Desktop Test! Back from da grave!

Posted by DesertFox on April 4, 2011, 5:42 p.m.

I managed to get my old hard drive into an enclosure, and as I hoped, my data is fine. That is the plus side.

On the negative side, the only computer I have to work with now is my friend's Macbook, and it refuses to recognize the existence of my phone. So I can't test on my phone. This means that I've actually made the desktop port of my game, and you can play it. It doesn't look or play as nearly as sweet as it does on a phone, but nothing I can really do about that.

Megaupload because 64D doesn't like jar files :/

Warning! 15 megabytes, because half of it is music, and the other half is the massively fat JOGL libraries that were necessary for the desktop port. Unzip it because the level files have to be stored outside of the jar for them to be dynamically listed in a method consistent with the android project. If I can get my scripts running on a Mac, I'll upload some proper levels later today displaying all of the enemies, and not just the few that you can see in Capitalizm/Bacon(the campaign test level)/TestTurret/Hivemind.

Also, there are some minor graphical glitches that occur due to my texture atlas, (mostly noticeable on the debris in the background.

A few notes - whenever it says tap, or drag, it means click with the mouse - remember this is a desktop port of something designed for a touchscreen/accelerometer enabled phone. So all menus are mouse-driven, and the ship(s) are controlled with arrow-keys to move, spacebar for secondary weapons, and left-shift for super-weapons. Escape to go back a menu, or to bring up the pause menu.

Also, if the ships are a bit hard to control in-game, lower the sensitivity in options. It works.

And yes, I know that its hard to tell when the player gets hit - it vibrates the phone when you get hit, and I haven't put in a suitable replacement for desktop testing. So just pay attention, and when your ship gets hit, you will see it flashing white.

Also, the desktop port doesn't like to finish closing properly, so after you close the window, make sure it actually closed.

ToDo List:

Add [LIVES] tag to levels to have a specific number of lives in a level if desired

Cant fire super when dead

Increase hive and turret range

GameOver handling

Powerup Limits (max of 6 per type)

2 Types of Pause screen - Campaign and Challenge (Challengs just has quit instead of savequit AND quit)

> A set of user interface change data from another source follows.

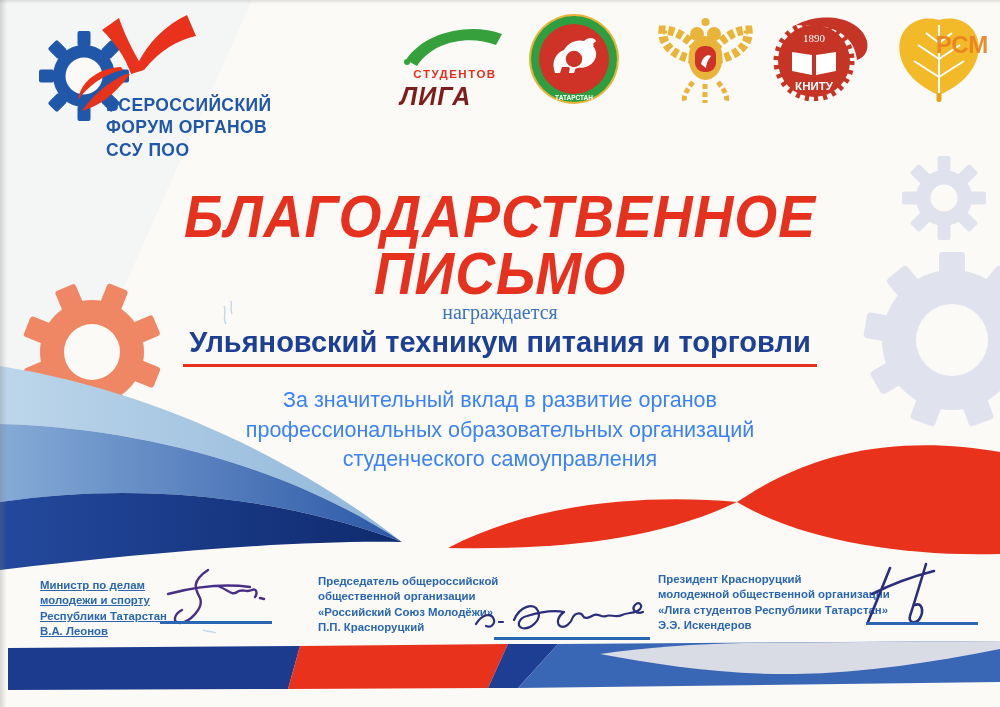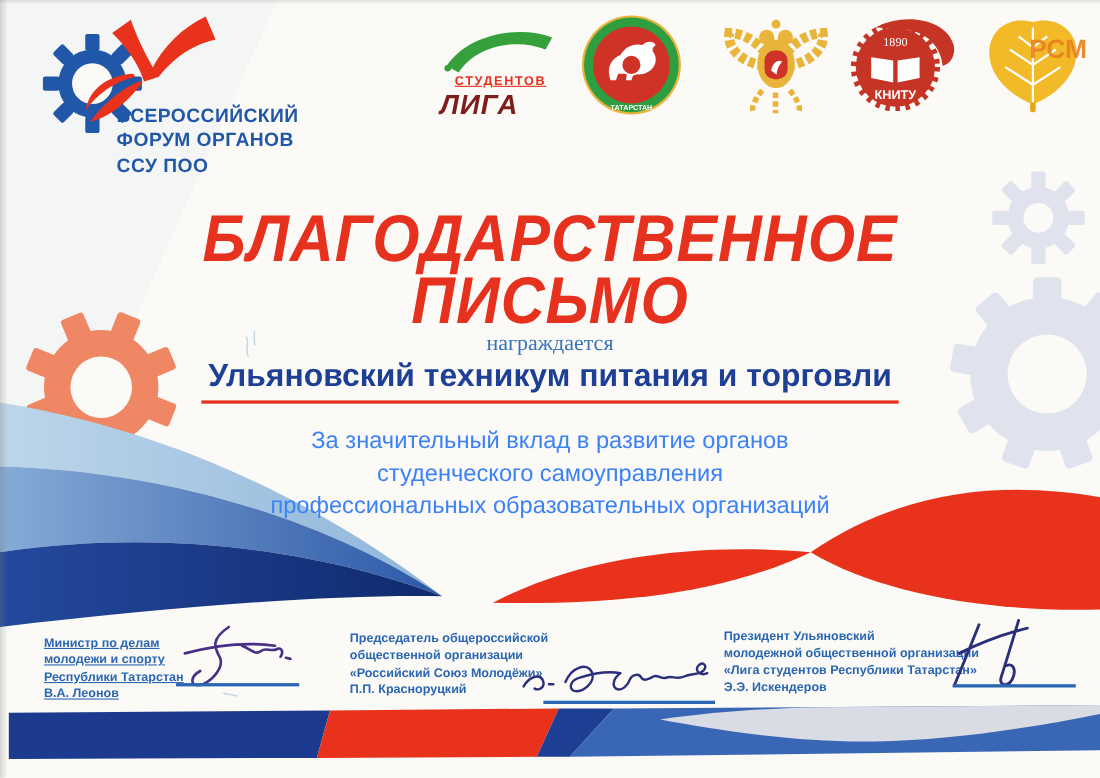--- a/index.html
+++ b/index.html
@@ -21,21 +21,21 @@
   .award-label{left:0;top:301px;width:1000px;text-align:center;color:#3b73bb;font-size:20px;font-family:Liberation Serif, serif;}
   .recipient-wrap{left:0;top:326px;width:1000px;text-align:center;}
   .recipient{display:inline-block;color:#1d3f96;font-weight:bold;font-size:29px;
              border-bottom:3px solid #e6311f;padding:0 6px 5px 6px;}
   .reason{left:0;top:386px;width:1000px;text-align:center;color:#3b82f6;font-size:21.5px;line-height:1.38;}
   
   .sig-text{color:#2a66b2;font-weight:bold;font-size:11.4px;line-height:1.34;white-space:nowrap;}
   .sig-line{height:0;border-bottom:3px solid #2a66b2;}
   
   .liga-l1{left:0;top:22px;width:110px;color:#7f1d1d;font-weight:bold;font-style:italic;font-size:25px;letter-spacing:1px;margin-top:40px;}
-  .liga-l2{left:0;top:48px;width:110px;text-align:center;color:#e5301f;font-weight:bold;font-size:11.5px;letter-spacing:1.5px;text-decoration:underline;}
+  .liga-l2{left:0;top:48px;width:110px;text-align:center;color:#e5301f;font-weight:bold;font-size:11.5px;letter-spacing:1.5px;}
 </style>
 </head>
 <body>
 
 <svg class="abs" width="1000" height="707" viewBox="0 0 1000 707" style="left:0;top:0;">
   <defs>
     <linearGradient id="gLight" x1="0" y1="0" x2="1" y2="0">
       <stop offset="0" stop-color="#bdd6ea"></stop>
         <stop offset="1" stop-color="#8fb6da"></stop>
     </linearGradient>
@@ -200,22 +200,22 @@
   <div>ПИСЬМО</div>
 </div>
 <div class="abs award-label">награждается</div>
 
 <div class="abs recipient-wrap">
   <span class="recipient">Ульяновский техникум питания и торговли</span>
 </div>
 
 <div class="abs reason">
   <div>За значительный вклад в развитие органов</div>
+  <div>профессиональных образовательных организаций</div>
   <div>студенческого самоуправления</div>
-  <div>профессиональных образовательных организаций</div>
 </div>
 
 <div class="abs sig-text" style="left:40px;top:578px;text-decoration:underline;">
   <div>Министр по делам</div>
   <div>молодежи и спорту</div>
   <div>Республики Татарстан</div>
   <div>В.А. Леонов</div>
 </div>
 <svg class="abs" width="135" height="62" viewBox="0 0 135 62" style="left:150px;top:566px;">
   <path d="M58,4 C40,16 46,24 50,32 C54,42 40,56 30,57 C22,57 24,48 32,44 M18,28 C48,20 78,18 100,21 M70,21 C78,24 82,30 87,26 C92,22 96,27 102,24 M102,24 C106,22 108,27 105,31 M110,32 l4,1" stroke="#4a2f86" stroke-width="2.4" fill="none" stroke-linecap="round"></path>
@@ -227,21 +227,21 @@
   <div>общественной организации</div>
   <div>«Российский Союз Молодёжи»</div>
   <div>П.П. Красноруцкий</div>
 </div>
 <svg class="abs" width="190" height="52" viewBox="0 0 190 52" style="left:468px;top:590px;">
   <path d="M8,34 C14,24 24,22 26,30 C27,35 22,38 18,36 M31,32 l4,0 M46,30 C52,16 66,12 70,21 C74,30 62,40 54,38 C48,36 51,28 59,26 C72,22 86,20 96,22 M96,22 C90,26 88,33 92,36 C97,39 103,33 105,27 M105,27 C107,23 113,22 115,26 C117,30 122,27 126,25 C130,23 134,28 138,26 C142,24 148,28 154,25 C160,22 168,24 172,19 C175,15 171,11 167,15 C163,19 168,25 175,22" stroke="#2b2e7a" stroke-width="2.2" fill="none" stroke-linecap="round"></path>
 </svg>
 <div class="abs sig-line" style="left:494px;top:637px;width:156px;"></div>
 
 <div class="abs sig-text" style="left:658px;top:572px;">
-  <div>Президент Ульяновский</div>
+  <div>Президент Красноруцкий</div>
   <div>молодежной общественной организации</div>
   <div>«Лига студентов Республики Татарстан»</div>
   <div>Э.Э. Искендеров</div>
 </div>
 <svg class="abs" width="135" height="66" viewBox="0 0 135 66" style="left:852px;top:560px;">
   <path d="M38,8 C30,28 22,48 16,62 M74,4 C68,24 62,44 58,56 C56,63 64,65 68,58 C72,51 70,42 63,45 M20,34 C42,23 62,16 82,11" stroke="#2b2e7a" stroke-width="2.6" fill="none" stroke-linecap="round"></path>
 </svg>
 <div class="abs sig-line" style="left:866px;top:622px;width:112px;"></div>
 
 <div class="abs scan-left"></div>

Display "Continue" when campaign is in progress

Campaign saving

Change Sound On/Off -> Music On/Off

Rearrange texture atlas

Make levels and stuff

Comments

Scott_AW 13 years, 8 months ago

Good thing you still have your data, thats the worst thing to lose.

JAR file? Does that mean this is for OSX?

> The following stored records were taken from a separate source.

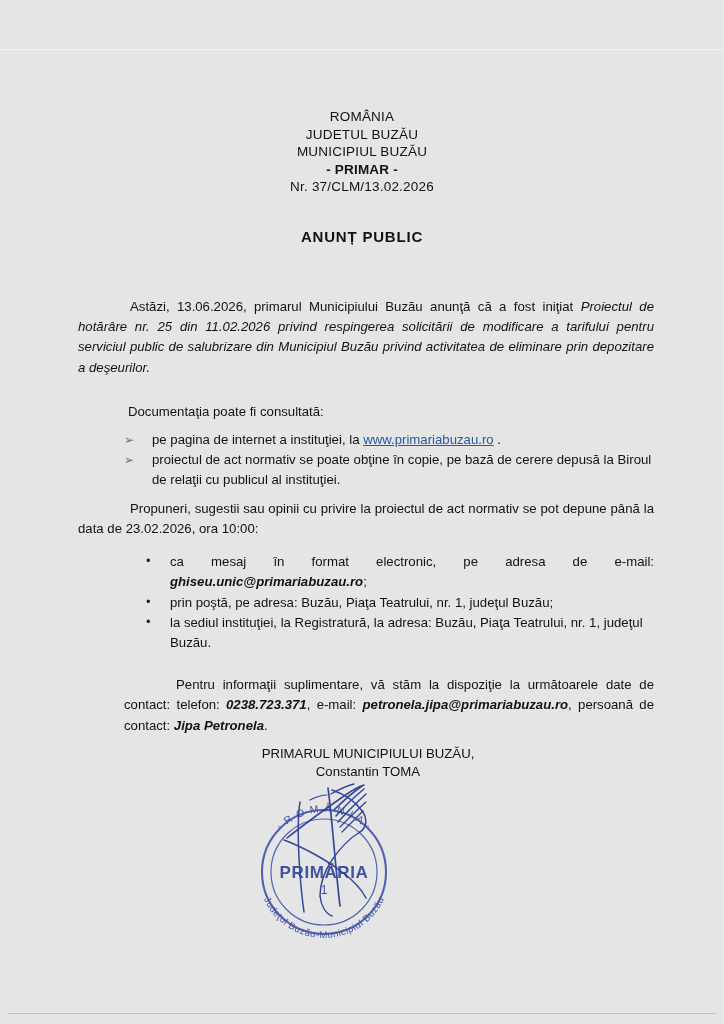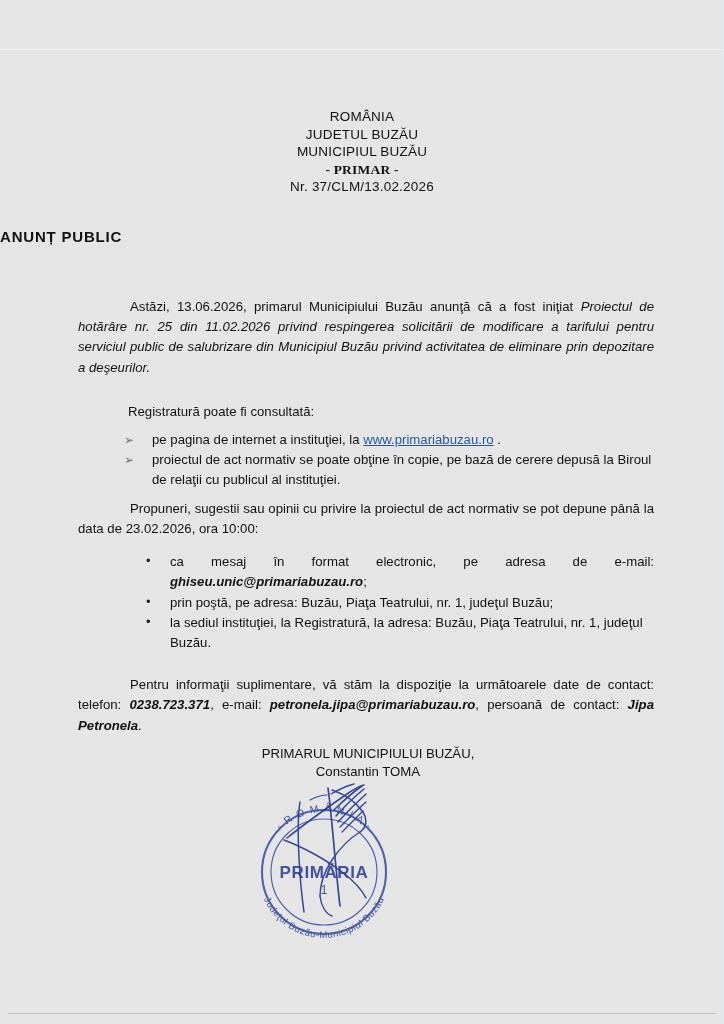--- a/index.html
+++ b/index.html
@@ -42,28 +42,28 @@
     top: 108px;
     left: 0;
     right: 0;
     text-align: center;
     font-size: 13.5px;
     line-height: 17.5px;
     letter-spacing: .2px;
   }
   .header .bold {
     font-weight: bold;
-    font-family: Liberation Serif, serif;
   }
 
   .doc-title {
     position: absolute;
     top: 228px;
     left: 0;
     right: 0;
+    text-align: center;
     font-size: 15px;
     font-weight: bold;
     letter-spacing: .8px;
   }
 
   .body {
     position: absolute;
     left: 78px;
     right: 70px;
     top: 297px;
@@ -147,20 +147,21 @@
     text-align: justify;
     text-align-last: justify;
   }
 
   .sect-contact {
     margin-top: 22px;
     font-size: 13.2px;
     line-height: 20.2px;
     text-align: justify;
     text-indent: 52px;
+    margin-left: 46px;
   }
 
   .signature-block {
     position: absolute;
     top: 745px;
     left: 0;
     right: 0;
     text-align: center;
     font-size: 13.2px;
     line-height: 17.5px;
@@ -194,21 +195,21 @@
     <div class="bold">- PRIMAR -</div>
     <div>Nr. 37/CLM/13.02.2026</div>
   </div>
 
   <div class="doc-title">ANUNȚ PUBLIC</div>
 
   <div class="body">
 
     <p class="para indent lead"><span>Astăzi, 13.06.2026, primarul Municipiului Buzău anunţă că a fost iniţiat </span><span class="ital">Proiectul de hotărâre nr. 25 din 11.02.2026 privind respingerea solicitării de modificare a tarifului pentru serviciul public de salubrizare din Municipiul Buzău privind activitatea de eliminare prin depozitare a deşeurilor.</span></p>
 
-    <div class="sect-doc">Registratură poate fi consultată:</div>
+    <div class="sect-doc">Documentaţia poate fi consultată:</div>
 
     <ul class="arrow-list">
       <li>
         <span class="arrow">➢</span><span>pe pagina de internet a instituţiei, la </span><a href="#" style="color:#2559A0;">www.primariabuzau.ro</a><span> .</span>
       </li>
       <li>
         <span class="arrow">➢</span><span>proiectul de act normativ se poate obţine în copie, pe bază de cerere depusă la Biroul de relaţii cu publicul al instituţiei.</span>
       </li>
     </ul>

I hear you on the audio thing, a music track for my game will average 8-15mbs. Sound effects not so much a hit.

DesertFox 13 years, 8 months ago

A jar file is basically the java version of an exe. Double click it and it should launch. You've never heard of jar files? Jar files ought to be automatically associated with the Java Runtime Environment.

blackhole 13 years, 8 months ago

the problem is your using java and you should be using *anything else*

aeron 13 years, 8 months ago

He doesn't have much of a choice seeing as his target platform is Android*

*NDK aside

JuurianChi 13 years, 8 months ago

Android - Java.

Nuff said.

Undeadragons 13 years, 8 months ago

@JuurianChi: Pfft, C/C++ on Android > Java.

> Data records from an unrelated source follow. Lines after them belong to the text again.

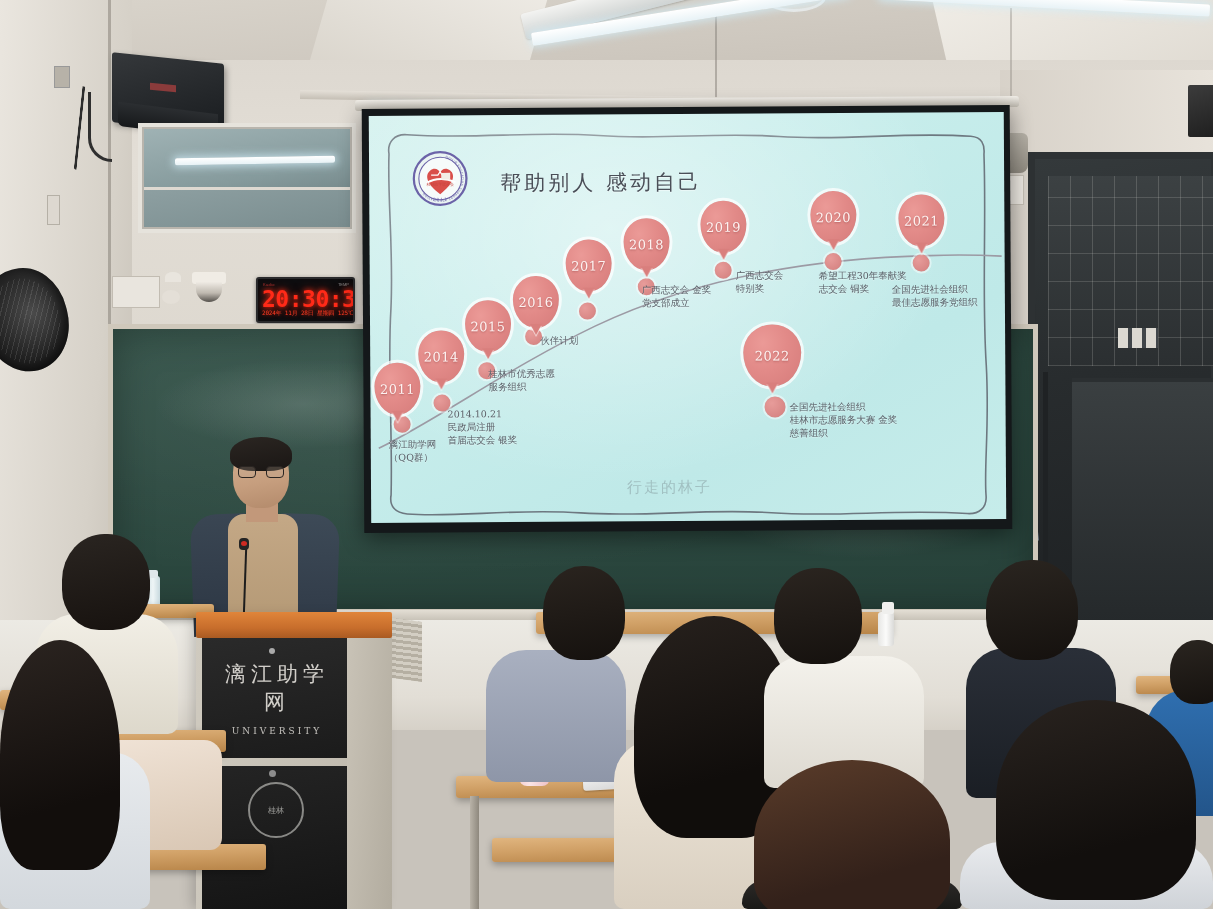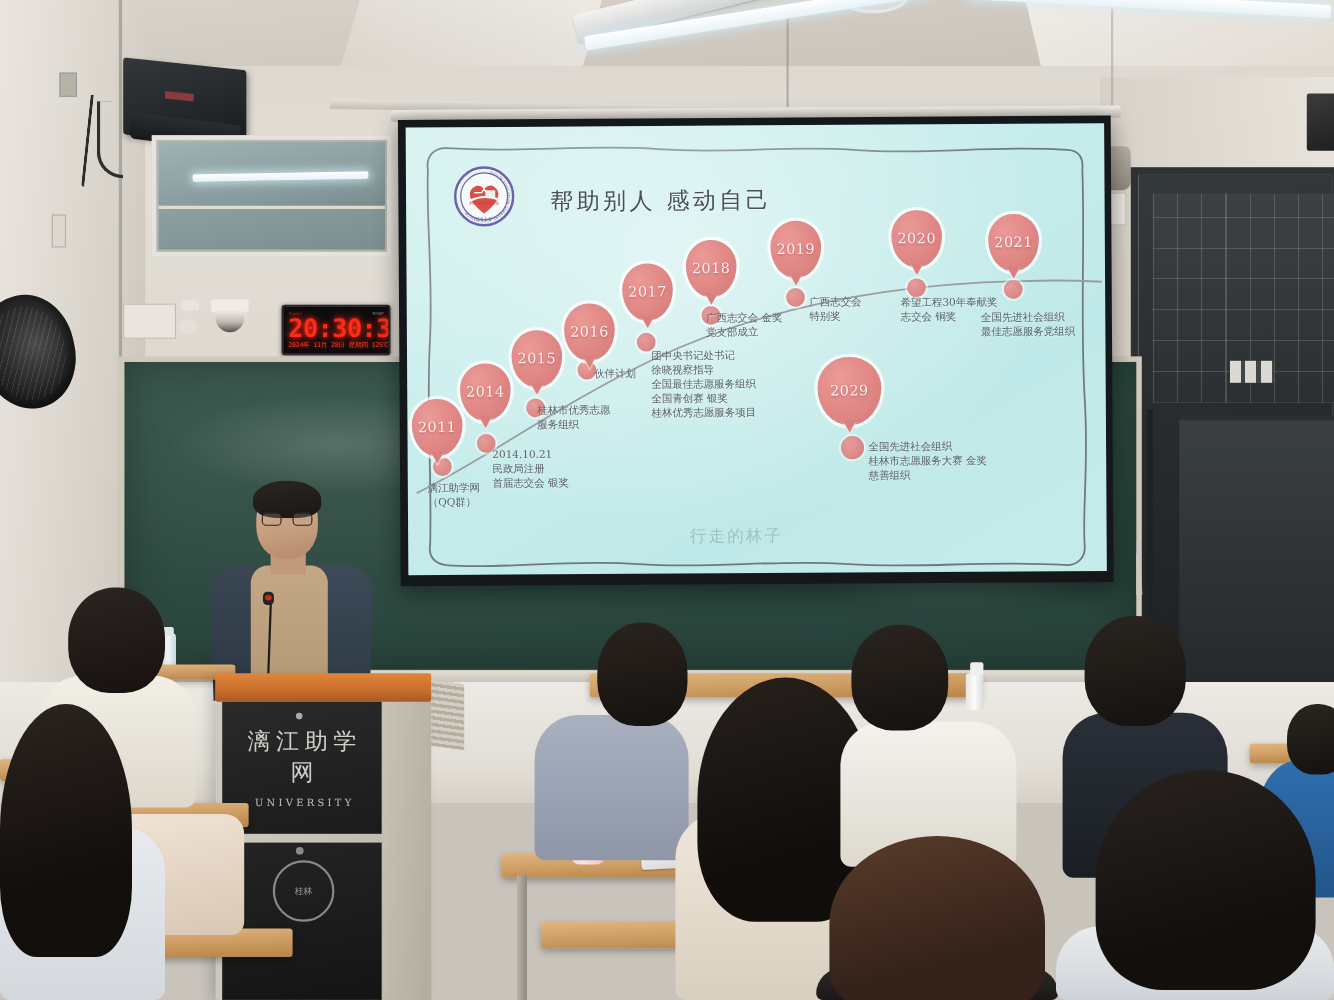--- a/index.html
+++ b/index.html
@@ -631,25 +631,20 @@
       <div class="node-dot" style="left:155px; top:213px;"></div>
       <div class="balloon" style="left:143px; top:161px;">
         <div class="balloon-year">2016</div>
       </div>
       <div class="node-label" style="left:170px; top:219px;">伙伴计划</div>
 
       <div class="node-dot" style="left:209px; top:188px;"></div>
       <div class="balloon" style="left:196px; top:125px;">
         <div class="balloon-year">2017</div>
       </div>
-      <div class="node-label" style="left:222px; top:203px;">团中央书记处书记
-徐晓视察指导
-全国最佳志愿服务组织
-全国青创赛 银奖
-桂林优秀志愿服务项目</div>
 
       <div class="node-dot" style="left:268px; top:164px;"></div>
       <div class="balloon" style="left:254px; top:104px;">
         <div class="balloon-year">2018</div>
       </div>
       <div class="node-label" style="left:272px; top:169px;">广西志交会 金奖
 党支部成立</div>
 
       <div class="node-dot" style="left:345px; top:148px;"></div>
       <div class="balloon" style="left:331px; top:87px;">
@@ -667,21 +662,21 @@
 
       <div class="node-dot" style="left:543px; top:142px;"></div>
       <div class="balloon" style="left:529px; top:82px;text-decoration:underline;">
         <div class="balloon-year">2021</div>
       </div>
       <div class="node-label" style="left:522px; top:170px;">全国先进社会组织
 最佳志愿服务党组织</div>
 
       <div class="node-dot" style="left:394px; top:283px; width:21px; height:21px;"></div>
       <div class="balloon" style="left:373px; top:211px; width:58px; height:62px;">
-        <div class="balloon-year">2029</div>
+        <div class="balloon-year">2022</div>
       </div>
       <div class="node-label" style="left:419px; top:287px;">全国先进社会组织
 桂林市志愿服务大赛 金奖
 慈善组织</div>
 
       <div class="watermark">行走的林子</div>
     </div>
   </div>
 
   <div class="speaker">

Also, this isn't the right place for a Java vs. good languages throwdown, this is where you should be commenting on DF's game.

As should I, DLing now.

EDIT: DLed, played, it's definitely a phone game that one, I haven't played it much, due to being in a lecture, but it seems to be functional and it looks nice.

blackhole 13 years, 8 months ago

I know, I'm a dick :D

DesertFox 13 years, 8 months ago

Even with NDK, you are still using java - only now you are also using JNI to talk between the two. I figured that using Java on a platform that is specifically, highly geared towards running Java efficiently was the laser of two evils, especially considering that I don't need the raw power of C++ in this game. Java isn't my favorite language either, but I'm smart enough to use it when it's appropriate, and doubly so when it cuts my dev time in half, possibly more.

I am planning on using the NDK for my physics if I end up trying to bring my ninja game to android, however.

@blackhole - god thing I like cheese!

If I can get a camera working, I'm going to take a video of the game being played as it should be - on a phone.

JuurianChi 13 years, 8 months ago

Awesome, Nao lets get more features.